During training, your model sees a matrix of numbers. It learns
patterns based on the position of each value:
"if index 0 is high and index 2 is 1, predict attrition." The
column header tenure is never stored in the model.
Only the position matters.
| featured.csv column order | What the model actually sees |
|---|---|
tenure → 0.45 |
index 0 → 0.45 |
salary → 0.78 |
index 1 → 0.78 |
overtime → 1 |
index 2 → 1 |
If at inference time you pass salary as the first
column, the model treats it as tenure. It will still
run. It will still return a probability. But that probability is
based on completely wrong inputs, with no warning.
What Is a Feature Store
A feature store is an infrastructure layer with four responsibilities:
| Responsibility | What It Means |
|---|---|
| Define | Store feature definitions (schema, entities, metadata) in a central registry |
| Store | Persist feature data in both offline (historical) and online (real-time) stores |
| Serve | Retrieve features at low latency during inference, in the correct order |
| Share | Expose the same features across teams — model A and model B can reuse the same employee_tenure feature without recomputing it |
In the employee attrition project, a feature is any derived signal:
tenure, overtime,
promotion_stagnation, career_velocity.
These values are computed once, stored in the feature store, and
served consistently to every model that needs them.
Offline vs Online Store
Training and inference have very different data access patterns, so a feature store uses two separate backends.
Offline Store — For Training
Training requires large volumes of historical feature data — lakhs of employee records spanning years. Speed is secondary; completeness and reproducibility matter. The offline store is backed by slow but scalable storage: S3, Parquet files, BigQuery, or Redshift.
When you kick off a training job, the Feast SDK reads the feature definitions from the registry, queries the offline store directly, and returns a time-travel-correct dataset: for each training example, it retrieves the feature values that existed at the exact timestamp of that label. This prevents future leakage — a subtle bug where you accidentally use feature values that weren't available at prediction time.
Online Store — For Inference
During inference, the model API receives an employee ID and needs to return a prediction in milliseconds. The offline store is far too slow for this — S3 latency is 100–200 ms per read. The online store uses Redis or DynamoDB, which serve feature lookups in 1–5 ms.
| Store | Backend | Typical Latency | Used For |
|---|---|---|---|
| Offline | S3 / Parquet / BigQuery | 100–500 ms | Training, batch scoring |
| Online | Redis / DynamoDB | 1–5 ms | Real-time inference |
The online store only holds the latest feature values for
active entities (e.g., current employees). It is not a historical
archive — it's a cache of the most recent precomputed features,
optimized for fast point lookups by entity key (e.g.,
employee_id).
Materialization: How Data Gets Into Redis
You now have two stores. The offline store holds years of historical features in S3. The online store in Redis holds the latest values for current employees. But how does data move from S3 into Redis?

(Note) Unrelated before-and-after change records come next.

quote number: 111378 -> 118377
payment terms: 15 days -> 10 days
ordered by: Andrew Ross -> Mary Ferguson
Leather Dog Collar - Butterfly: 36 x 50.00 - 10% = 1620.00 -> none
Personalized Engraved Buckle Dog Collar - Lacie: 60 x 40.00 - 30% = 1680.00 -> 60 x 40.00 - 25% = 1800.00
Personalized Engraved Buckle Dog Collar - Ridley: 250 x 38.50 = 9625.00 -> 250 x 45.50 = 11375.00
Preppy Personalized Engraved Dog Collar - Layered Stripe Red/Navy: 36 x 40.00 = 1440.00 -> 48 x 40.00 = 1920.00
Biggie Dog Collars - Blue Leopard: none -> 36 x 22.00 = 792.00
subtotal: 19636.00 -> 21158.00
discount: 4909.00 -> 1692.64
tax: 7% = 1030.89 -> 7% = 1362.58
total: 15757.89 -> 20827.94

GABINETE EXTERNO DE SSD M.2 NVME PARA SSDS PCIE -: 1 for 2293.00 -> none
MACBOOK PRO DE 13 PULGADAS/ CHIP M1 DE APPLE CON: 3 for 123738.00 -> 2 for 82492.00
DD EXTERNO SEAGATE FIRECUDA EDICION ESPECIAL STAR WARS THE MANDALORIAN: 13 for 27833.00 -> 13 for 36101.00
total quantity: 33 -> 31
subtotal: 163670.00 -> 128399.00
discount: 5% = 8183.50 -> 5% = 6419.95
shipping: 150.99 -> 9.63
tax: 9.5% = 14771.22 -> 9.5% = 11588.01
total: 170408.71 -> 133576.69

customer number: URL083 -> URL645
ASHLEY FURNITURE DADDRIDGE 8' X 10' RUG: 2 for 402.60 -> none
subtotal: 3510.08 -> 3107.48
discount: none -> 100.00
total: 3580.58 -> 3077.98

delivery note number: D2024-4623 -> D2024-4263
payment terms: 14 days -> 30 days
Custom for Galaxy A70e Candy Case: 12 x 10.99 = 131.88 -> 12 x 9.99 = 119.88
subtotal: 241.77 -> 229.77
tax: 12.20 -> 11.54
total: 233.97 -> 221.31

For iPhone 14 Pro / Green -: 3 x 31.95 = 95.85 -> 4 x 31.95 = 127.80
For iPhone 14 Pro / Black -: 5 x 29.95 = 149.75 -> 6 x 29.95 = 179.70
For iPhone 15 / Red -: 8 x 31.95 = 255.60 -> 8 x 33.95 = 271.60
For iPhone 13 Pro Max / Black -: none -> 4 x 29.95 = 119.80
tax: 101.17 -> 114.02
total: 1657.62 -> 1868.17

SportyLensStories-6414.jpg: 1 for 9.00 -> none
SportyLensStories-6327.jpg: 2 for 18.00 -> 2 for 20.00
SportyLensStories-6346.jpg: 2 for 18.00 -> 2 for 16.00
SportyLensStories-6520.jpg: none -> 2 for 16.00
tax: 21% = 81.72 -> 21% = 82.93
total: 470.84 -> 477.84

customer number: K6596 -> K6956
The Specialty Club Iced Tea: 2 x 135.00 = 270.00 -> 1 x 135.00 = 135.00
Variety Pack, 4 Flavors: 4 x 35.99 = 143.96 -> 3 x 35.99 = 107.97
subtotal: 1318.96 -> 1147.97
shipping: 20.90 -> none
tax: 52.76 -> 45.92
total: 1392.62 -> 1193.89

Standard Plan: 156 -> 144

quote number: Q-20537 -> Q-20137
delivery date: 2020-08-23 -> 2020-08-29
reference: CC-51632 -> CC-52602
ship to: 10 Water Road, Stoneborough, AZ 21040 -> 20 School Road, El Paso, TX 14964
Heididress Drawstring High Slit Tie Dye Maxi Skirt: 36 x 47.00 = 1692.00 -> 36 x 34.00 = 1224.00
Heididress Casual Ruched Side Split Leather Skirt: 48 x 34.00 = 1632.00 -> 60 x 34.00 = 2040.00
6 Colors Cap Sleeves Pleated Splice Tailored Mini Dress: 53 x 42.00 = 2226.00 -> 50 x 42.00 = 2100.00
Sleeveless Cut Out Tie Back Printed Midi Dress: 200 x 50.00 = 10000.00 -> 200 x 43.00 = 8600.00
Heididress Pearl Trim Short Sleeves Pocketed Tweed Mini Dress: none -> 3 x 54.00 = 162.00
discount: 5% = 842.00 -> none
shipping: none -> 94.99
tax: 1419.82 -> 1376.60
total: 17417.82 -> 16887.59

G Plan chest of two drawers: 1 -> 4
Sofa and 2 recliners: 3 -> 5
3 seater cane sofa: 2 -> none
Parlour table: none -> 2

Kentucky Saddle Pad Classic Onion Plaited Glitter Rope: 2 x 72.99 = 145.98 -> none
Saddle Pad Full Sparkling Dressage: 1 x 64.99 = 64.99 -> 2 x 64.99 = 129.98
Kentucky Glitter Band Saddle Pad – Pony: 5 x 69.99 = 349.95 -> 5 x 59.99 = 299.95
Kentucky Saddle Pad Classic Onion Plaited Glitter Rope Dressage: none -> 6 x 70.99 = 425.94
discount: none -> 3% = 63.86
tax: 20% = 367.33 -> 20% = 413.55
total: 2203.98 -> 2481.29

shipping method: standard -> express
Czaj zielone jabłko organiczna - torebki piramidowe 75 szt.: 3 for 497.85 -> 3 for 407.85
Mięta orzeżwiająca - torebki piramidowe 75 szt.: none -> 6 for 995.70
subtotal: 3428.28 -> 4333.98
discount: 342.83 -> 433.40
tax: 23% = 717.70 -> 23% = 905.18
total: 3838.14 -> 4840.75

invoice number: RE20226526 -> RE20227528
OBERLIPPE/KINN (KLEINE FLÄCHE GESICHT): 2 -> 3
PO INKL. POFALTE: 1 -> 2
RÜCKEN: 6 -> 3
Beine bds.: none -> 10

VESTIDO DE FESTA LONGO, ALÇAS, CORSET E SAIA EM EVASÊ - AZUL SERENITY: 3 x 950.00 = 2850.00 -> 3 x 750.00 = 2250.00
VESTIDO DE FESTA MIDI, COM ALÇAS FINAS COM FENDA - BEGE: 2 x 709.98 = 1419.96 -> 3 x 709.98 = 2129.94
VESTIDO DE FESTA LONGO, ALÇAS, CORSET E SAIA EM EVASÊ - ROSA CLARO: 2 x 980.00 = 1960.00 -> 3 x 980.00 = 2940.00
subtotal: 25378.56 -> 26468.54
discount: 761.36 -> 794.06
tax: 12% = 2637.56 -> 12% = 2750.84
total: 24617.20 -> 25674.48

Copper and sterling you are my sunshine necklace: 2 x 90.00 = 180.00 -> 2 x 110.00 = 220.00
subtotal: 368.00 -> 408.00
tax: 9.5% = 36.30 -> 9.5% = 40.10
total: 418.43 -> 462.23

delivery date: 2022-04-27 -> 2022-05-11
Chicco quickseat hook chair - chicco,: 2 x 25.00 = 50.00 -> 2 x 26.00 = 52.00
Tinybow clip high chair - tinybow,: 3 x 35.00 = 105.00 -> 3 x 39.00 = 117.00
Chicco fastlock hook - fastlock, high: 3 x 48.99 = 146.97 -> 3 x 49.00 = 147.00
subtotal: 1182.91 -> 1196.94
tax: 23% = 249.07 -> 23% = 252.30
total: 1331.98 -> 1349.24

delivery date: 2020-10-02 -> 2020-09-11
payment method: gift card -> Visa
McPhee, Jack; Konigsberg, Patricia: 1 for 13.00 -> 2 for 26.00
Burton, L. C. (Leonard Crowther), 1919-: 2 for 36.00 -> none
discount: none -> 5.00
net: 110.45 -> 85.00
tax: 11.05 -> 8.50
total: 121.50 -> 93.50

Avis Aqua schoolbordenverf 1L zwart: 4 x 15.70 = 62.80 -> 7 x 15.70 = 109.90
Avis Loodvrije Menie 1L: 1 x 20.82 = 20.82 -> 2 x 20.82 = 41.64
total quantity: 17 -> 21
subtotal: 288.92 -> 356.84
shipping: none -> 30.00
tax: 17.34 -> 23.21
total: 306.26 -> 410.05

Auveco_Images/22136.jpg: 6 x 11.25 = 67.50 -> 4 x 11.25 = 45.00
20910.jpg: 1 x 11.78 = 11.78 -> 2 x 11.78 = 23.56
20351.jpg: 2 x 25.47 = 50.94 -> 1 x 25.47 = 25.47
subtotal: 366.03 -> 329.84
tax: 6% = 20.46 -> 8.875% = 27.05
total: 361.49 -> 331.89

That process is called materialization. It reads the latest relevant feature values from the offline store and loads them into Redis. As a DevOps engineer, this is typically yours to own — materialization runs as a scheduled Kubernetes CronJob or Airflow DAG.
# Materialize features updated in the last 7 days into Redis
feast materialize-incremental $(date -u +"%Y-%m-%dT%H:%M:%S")# Kubernetes CronJob: nightly materialization
apiVersion: batch/v1
kind: CronJob
metadata:
name: feast-materialize
namespace: mlops
spec:
schedule: "0 2 * * *" # 02:00 UTC daily
jobTemplate:
spec:
template:
spec:
containers:
- name: materialize
image: ops4life/feast-worker:latest
command:
- bash
- -c
- feast materialize-incremental $(date -u +"%Y-%m-%dT%H:%M:%S")
env:
- name: FEAST_REPO_PATH
value: /feast
restartPolicy: OnFailureMaterialization is incremental: it only processes feature records that have changed since the last run. In the employee attrition project, only active employee records are materialized — the filtering is handled in the Feast feature view definition before the CronJob runs.
Feature Registry
The feature registry is the central catalog of all feature definitions: their schema, the entities they're keyed on, and where the underlying data lives. In Feast, the registry is backed by PostgreSQL.
Instead of manually constructing the input vector for every inference call, the inference API asks the registry: "give me the feature set defined for the attrition model, for employee 101." The SDK returns features in the exact order the model expects, fetched from Redis.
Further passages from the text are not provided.